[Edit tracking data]

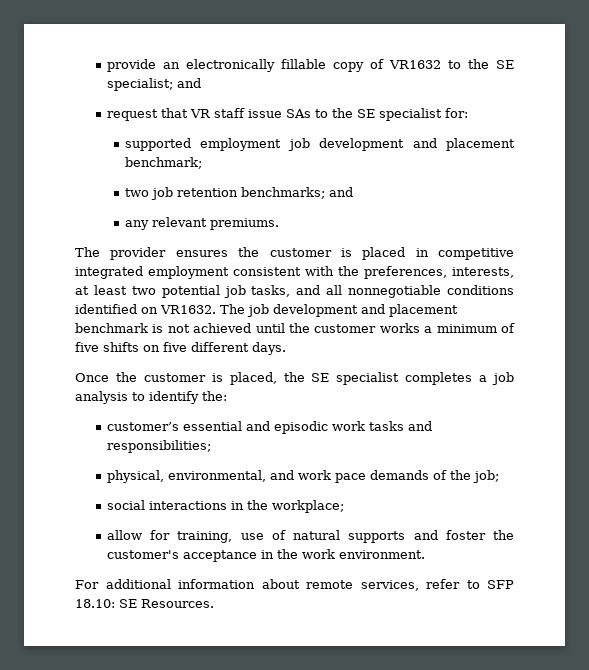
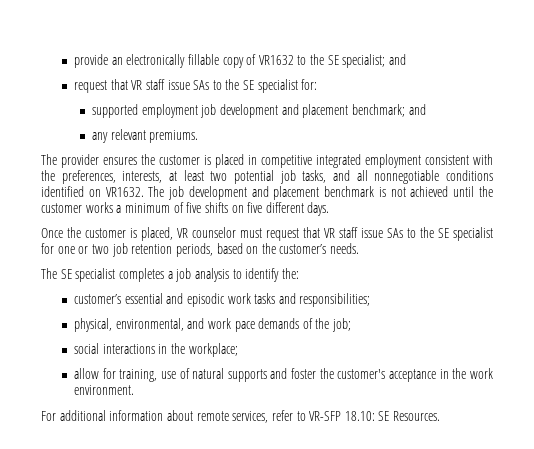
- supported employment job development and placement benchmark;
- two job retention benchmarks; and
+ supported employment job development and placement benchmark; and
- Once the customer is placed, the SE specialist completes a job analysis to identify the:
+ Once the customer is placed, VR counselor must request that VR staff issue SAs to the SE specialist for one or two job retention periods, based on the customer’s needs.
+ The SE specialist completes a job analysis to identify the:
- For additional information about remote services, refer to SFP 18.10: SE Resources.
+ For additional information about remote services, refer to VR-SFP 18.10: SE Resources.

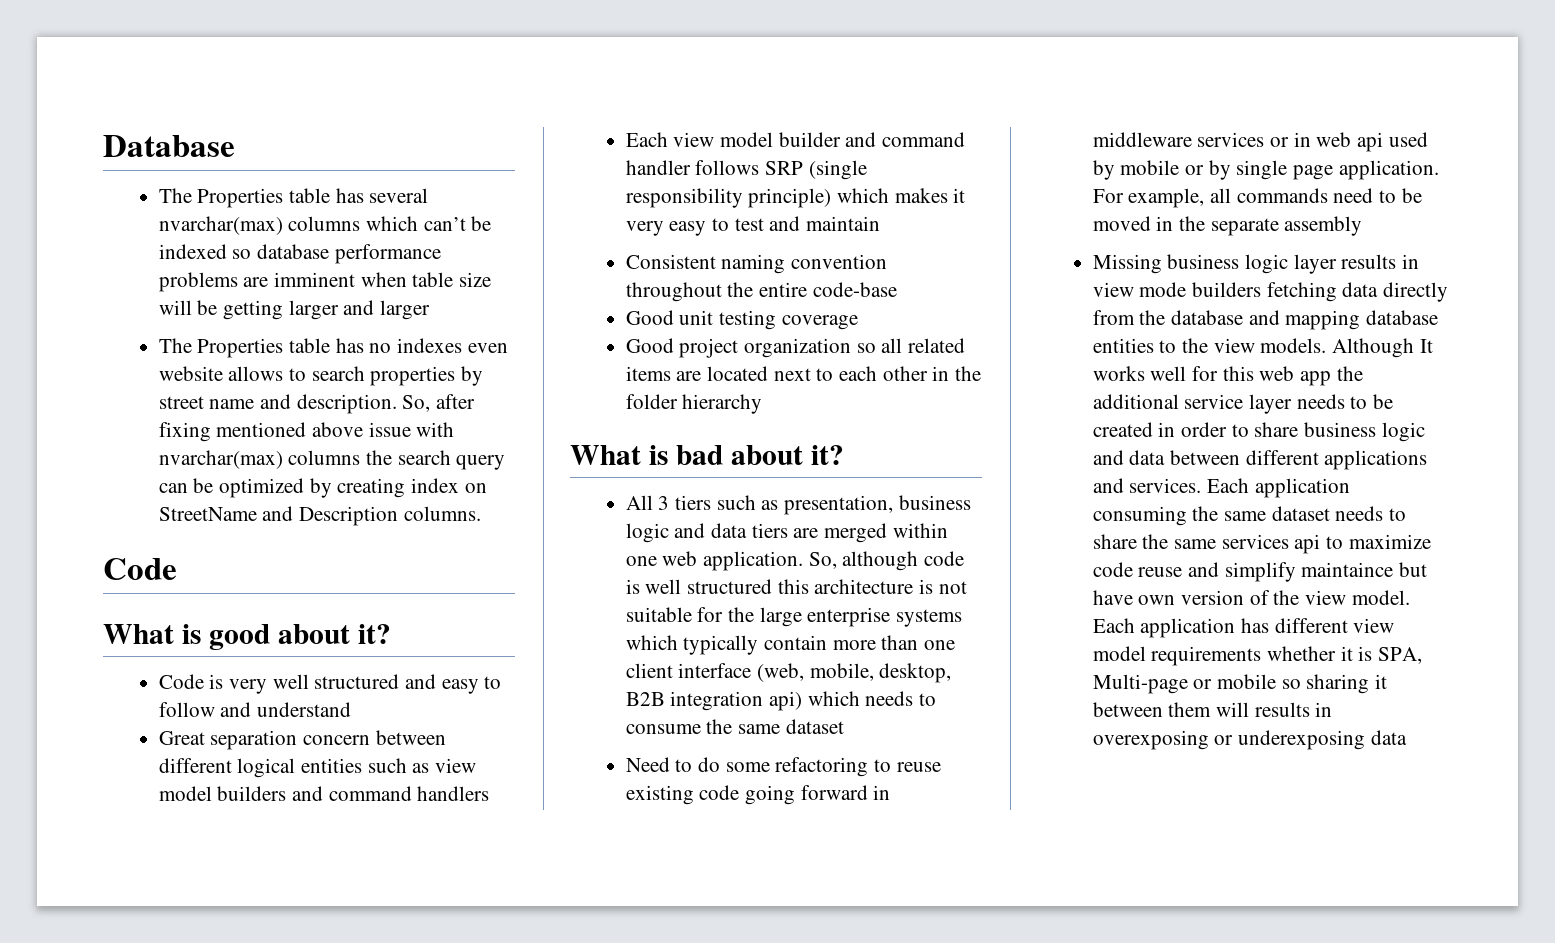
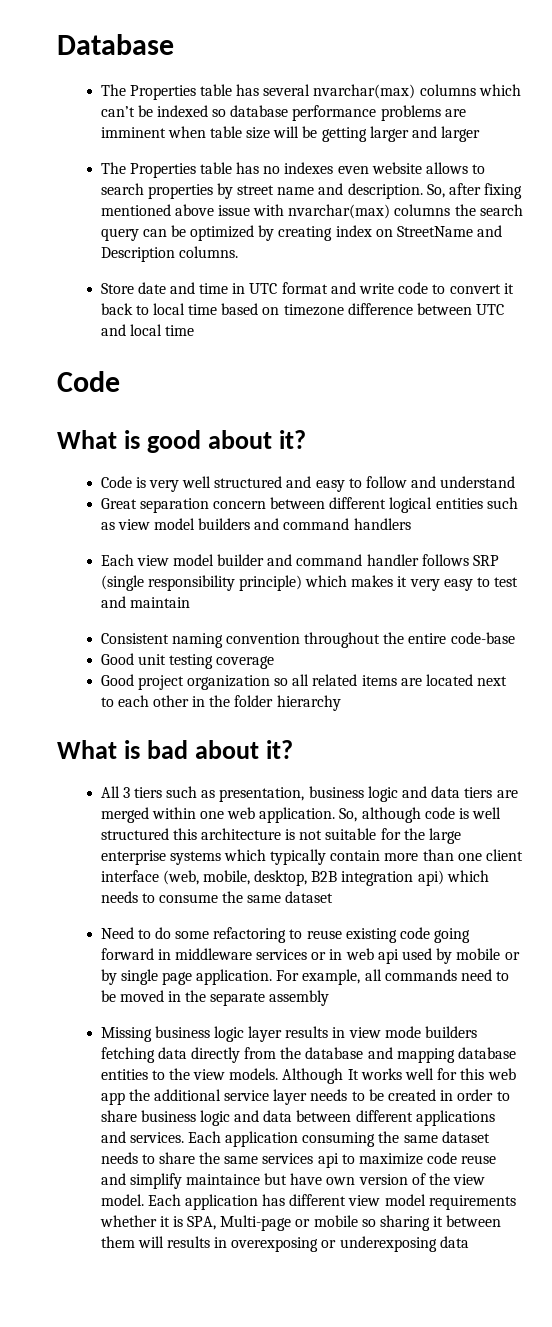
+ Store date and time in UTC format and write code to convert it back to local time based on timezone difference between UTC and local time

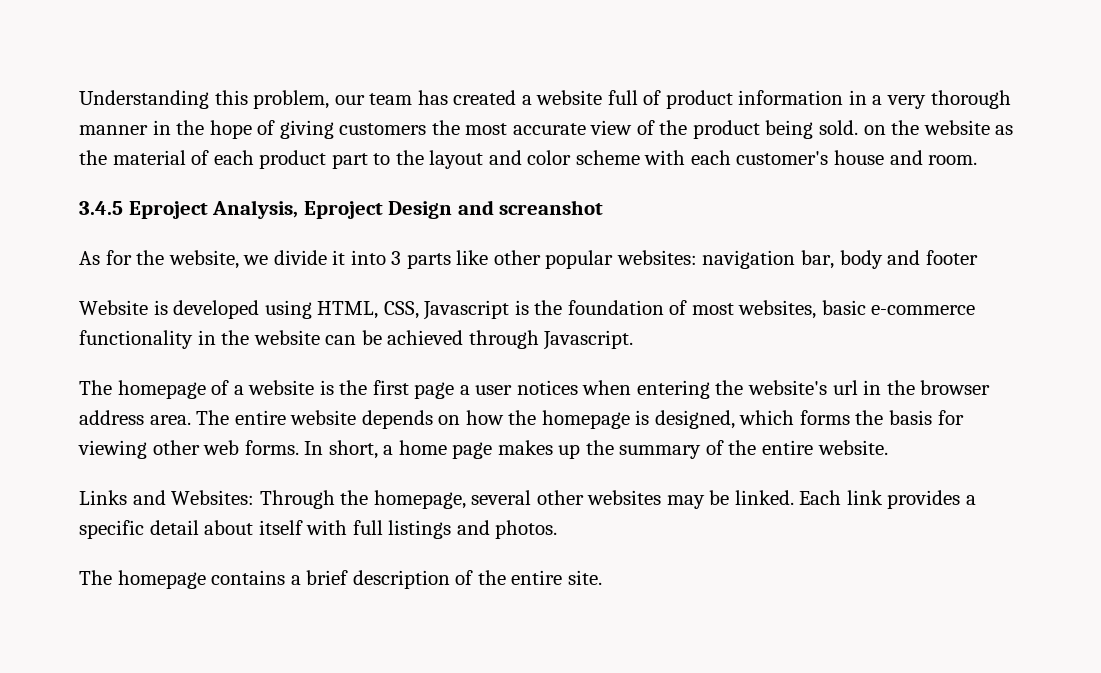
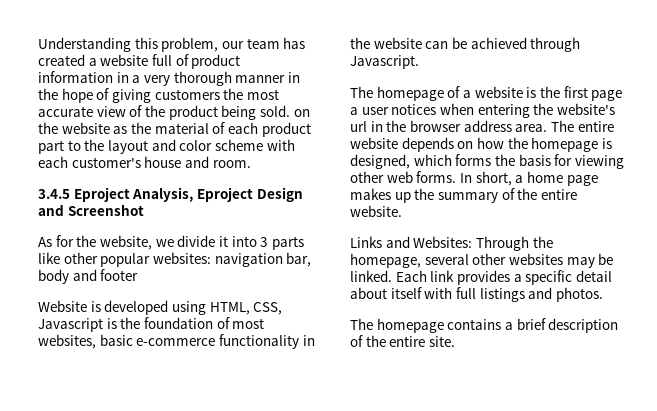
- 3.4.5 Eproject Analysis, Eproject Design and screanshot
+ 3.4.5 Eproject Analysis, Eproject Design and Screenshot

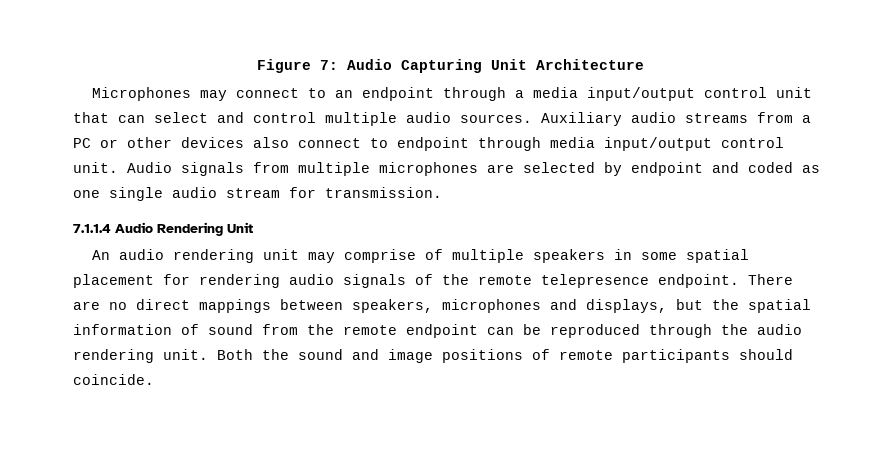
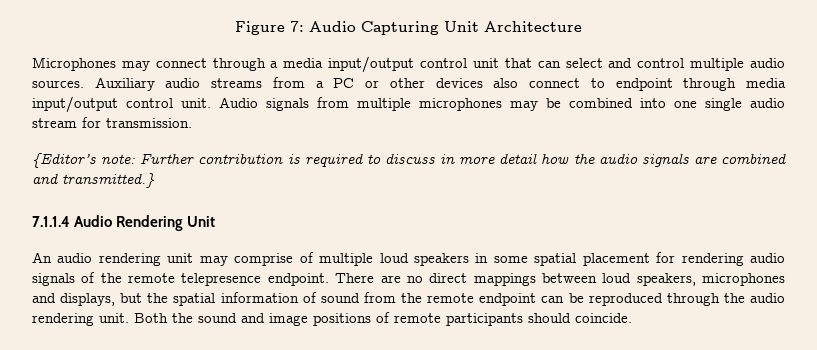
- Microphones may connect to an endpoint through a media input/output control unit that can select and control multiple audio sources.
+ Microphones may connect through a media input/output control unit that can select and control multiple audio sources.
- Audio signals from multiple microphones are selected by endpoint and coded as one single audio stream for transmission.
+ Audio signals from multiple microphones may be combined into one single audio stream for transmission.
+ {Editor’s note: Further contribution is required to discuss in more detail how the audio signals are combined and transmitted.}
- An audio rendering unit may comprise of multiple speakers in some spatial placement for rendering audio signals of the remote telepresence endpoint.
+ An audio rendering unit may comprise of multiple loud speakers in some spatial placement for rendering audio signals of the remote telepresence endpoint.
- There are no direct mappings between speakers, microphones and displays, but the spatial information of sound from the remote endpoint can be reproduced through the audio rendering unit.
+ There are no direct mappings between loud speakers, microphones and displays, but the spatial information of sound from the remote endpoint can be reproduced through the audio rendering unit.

Work task ▸ The lines to copy run from the one containing "of multiple loud" through the last line above. Copy them exactly and include nothing else.

Finished exercise ▸
+ An audio rendering unit may comprise of multiple loud speakers in some spatial placement for rendering audio signals of the remote telepresence endpoint.
- There are no direct mappings between speakers, microphones and displays, but the spatial information of sound from the remote endpoint can be reproduced through the audio rendering unit.
+ There are no direct mappings between loud speakers, microphones and displays, but the spatial information of sound from the remote endpoint can be reproduced through the audio rendering unit.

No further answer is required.